Claims 21, 22 and 25 are rejected under 35 U.S.C. 103 as being unpatentable over Phillips in view of Dow.
	As per claim 21, Phillips discloses the method of claim 1, of correlating the first words of the first transcript with the second words of the second transcript of the audio portion.	Phillips, however, fails to disclose determining an extra word of the second transcript that is not contained in the first transcript; determining an overlapping word that is contained in the second transcript and the first transcript, wherein the overlapping word is adjacent to the second words; and associating, based on a first time code of the overlapping word, the extra word with a second time code of the audio portion.	Dow does teach determining an extra word of the second transcript that is not contained in the first transcript; determining an overlapping word that is contained in the second transcript and the first transcript, wherein the overlapping word is adjacent to the second words; and associating, based on a first time code of the overlapping word, the extra word with a second time code of the audio portion (Dow; p. 0013 - merging program 120 generates confidence levels for one or more transcriptions (e.g., transcriptions 142, 144, and 146) of the same event and determines differences in the transcriptions of the same event; p. 0025 - transcriptions (e.g., transcriptions 142, 144, and 146) may also be time annotated based on a universally coordinated clock, such as coordinated universal time (UTC) or some other synchronization scheme for relative timekeeping.

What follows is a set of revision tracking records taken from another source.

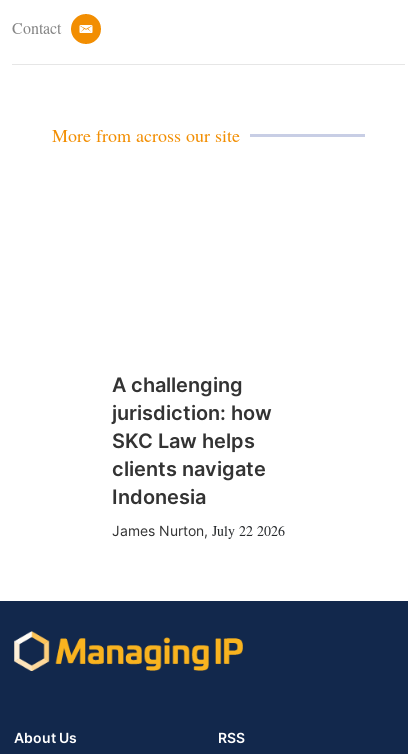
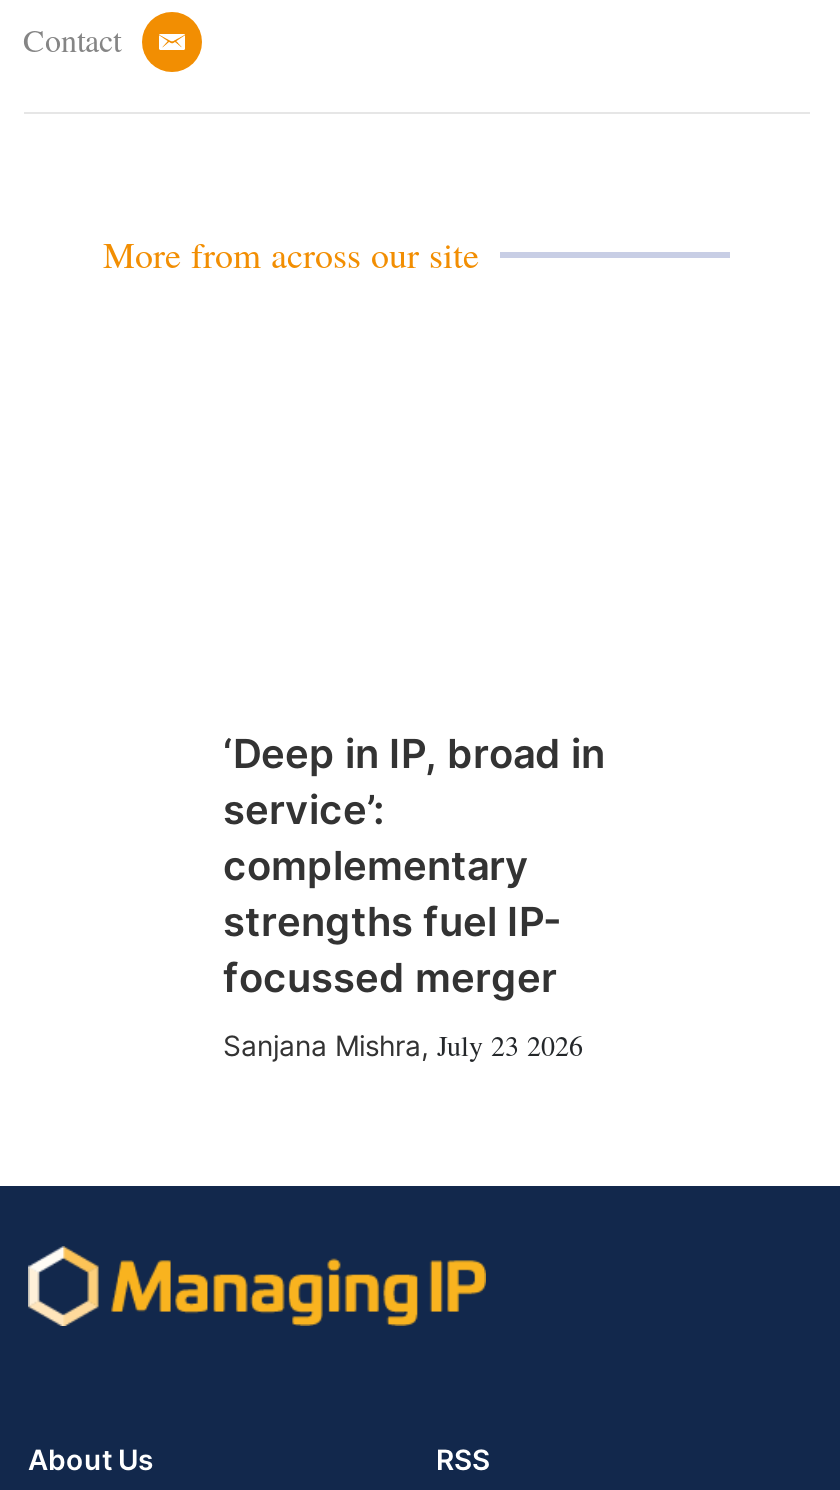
- A challenging
- jurisdiction: how
- SKC Law helps
- clients navigate
- Indonesia
+ ‘Deep in IP, broad in
+ service’:
+ complementary
+ strengths fuel IP-
+ focussed merger

- James Nurton, July 22 2026
+ Sanjana Mishra, July 23 2026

In some embodiments, some file formats (e.g., extensible markup language (XML)) may represent metadata and textual transcription within a single file instance for processing convenience).	Therefore, it would have been obvious to one of ordinary skill in the art to modify the method of Phillips to include determining an extra word of the second transcript that is not contained in the first transcript; determining an overlapping word that is contained in the second transcript and the first transcript, wherein the overlapping word is adjacent to the second words; and associating, based on a first time code of the overlapping word, the extra word with a second time code of the audio portion, as taught by Dow, because compared with audio content, a text transcript is searchable, takes up less computer memory, and can be used as an alternate method of communication, such as for closed captions (Dow; p. 0003).
	As per claim 22, Phillips discloses the method of claim 1, upon which claim 22 depends.

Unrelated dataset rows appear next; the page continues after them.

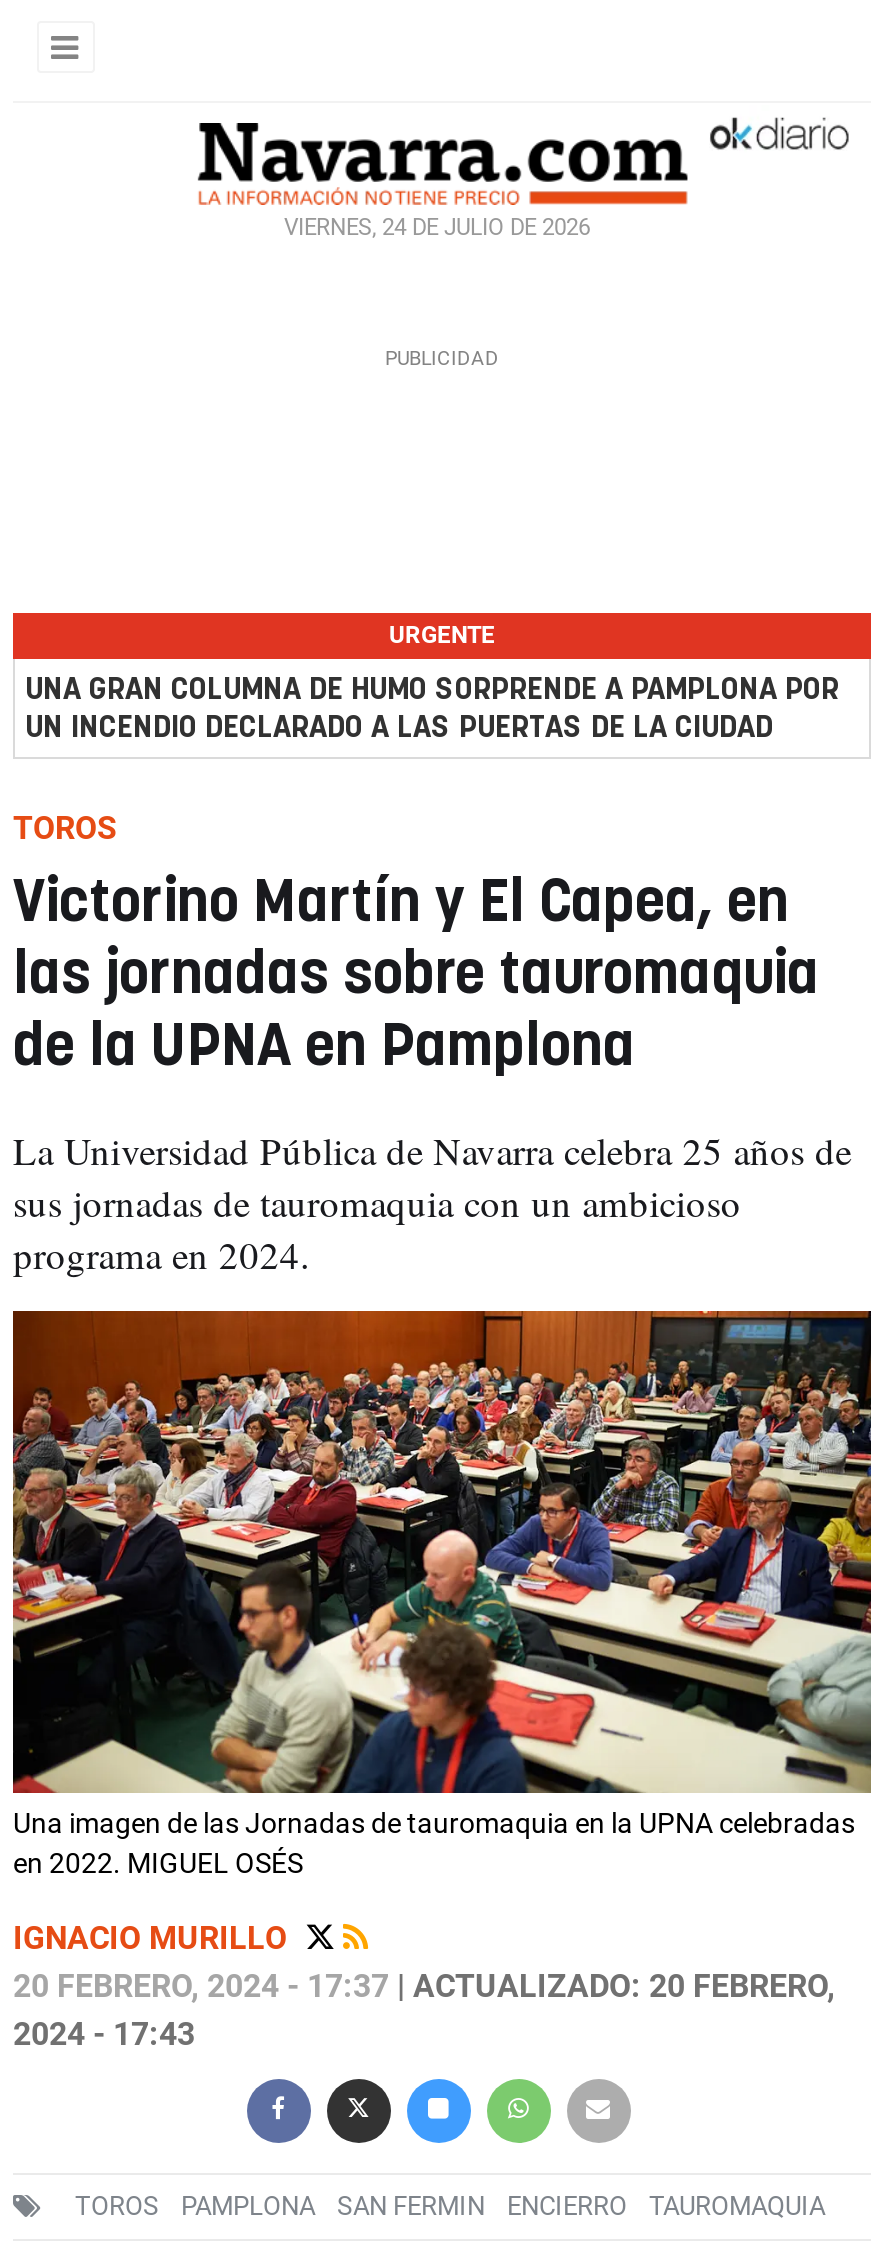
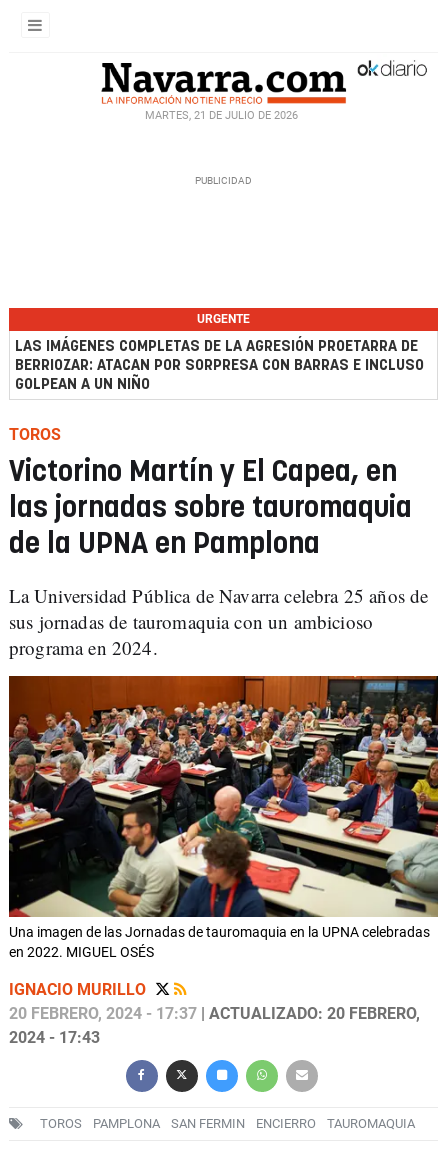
- VIERNES, 24 DE JULIO DE 2026
+ MARTES, 21 DE JULIO DE 2026

- UNA GRAN COLUMNA DE HUMO SORPRENDE A PAMPLONA POR
- UN INCENDIO DECLARADO A LAS PUERTAS DE LA CIUDAD
+ LAS IMÁGENES COMPLETAS DE LA AGRESIÓN PROETARRA DE
+ BERRIOZAR: ATACAN POR SORPRESA CON BARRAS E INCLUSO
+ GOLPEAN A UN NIÑO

Phillips, however, fails to disclose wherein the correlating is further based on a determination that an average similarity score between non-matching elements of the first and second elements satisfies a second threshold.	Dow does teach wherein the correlating is further based on a determination that an average similarity score between non-matching elements of the first and second elements satisfies a second threshold (Dow; p. 0026 - an audio recording of an event may contain multiple recordings in one file. In some embodiments, program 200 determines if transcripts of an audio recording (e.g., transcriptions 142, 144, and 146), which were created from the same event, are available (first and second transcripts). In some examples, program 200 may identify the number of words in a transcript to determine if multiple transcripts are within a similarity threshold for the same number of words, such as 99% (matching elements in first and second transcripts)).	Therefore, it would have been obvious to one of ordinary skill in the art to modify the method of Phillips to include wherein the correlating is further based on a determination that an average similarity score between non-matching elements of the first and second elements satisfies a second threshold, as taught by Dow, because compared with audio content, a text transcript is searchable, takes up less computer memory, and can be used as an alternate method of communication, such as for closed captions (Dow; p. 0003).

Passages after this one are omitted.